▸ Exercise aim
Copy the lines below that contain "image".

▸ Input data
★ ★ ★ ★
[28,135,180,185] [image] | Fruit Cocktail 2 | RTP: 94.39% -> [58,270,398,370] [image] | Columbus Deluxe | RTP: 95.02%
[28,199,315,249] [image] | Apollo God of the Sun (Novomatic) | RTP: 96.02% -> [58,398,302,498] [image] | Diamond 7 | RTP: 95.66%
★ ★ ★ ★
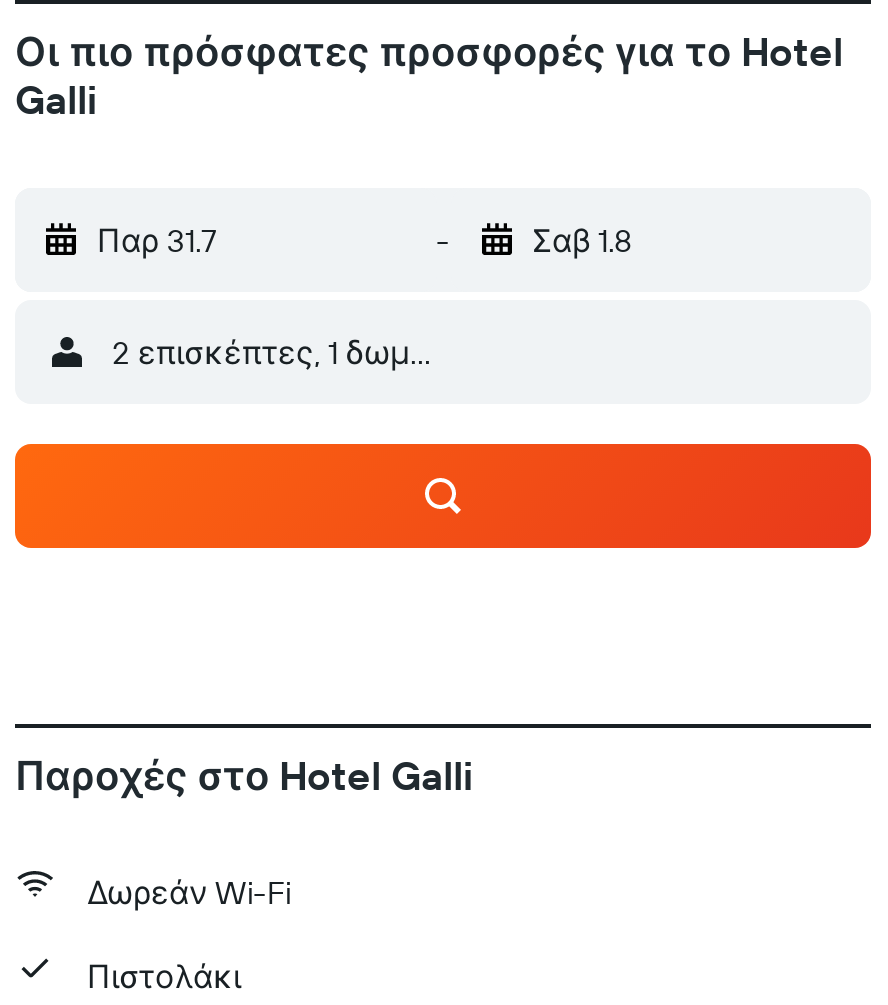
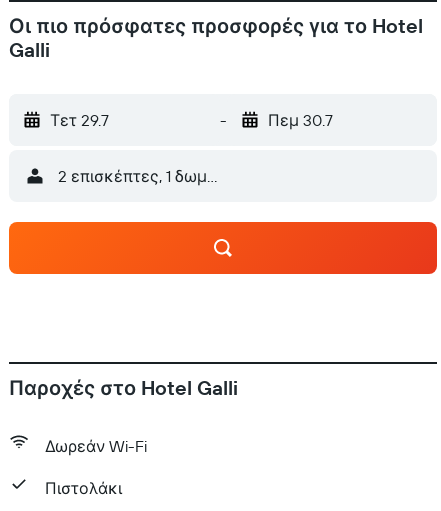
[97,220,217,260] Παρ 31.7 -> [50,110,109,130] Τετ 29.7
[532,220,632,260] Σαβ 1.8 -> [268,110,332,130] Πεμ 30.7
★ ★ ★ ★
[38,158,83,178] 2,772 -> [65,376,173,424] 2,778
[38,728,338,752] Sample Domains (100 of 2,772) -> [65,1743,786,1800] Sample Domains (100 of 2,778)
★ ★ ★ ★
▸ Answer to the exercise
[28,135,180,185] [image] | Fruit Cocktail 2 | RTP: 94.39% -> [58,270,398,370] [image] | Columbus Deluxe | RTP: 95.02%
[28,199,315,249] [image] | Apollo God of the Sun (Novomatic) | RTP: 96.02% -> [58,398,302,498] [image] | Diamond 7 | RTP: 95.66%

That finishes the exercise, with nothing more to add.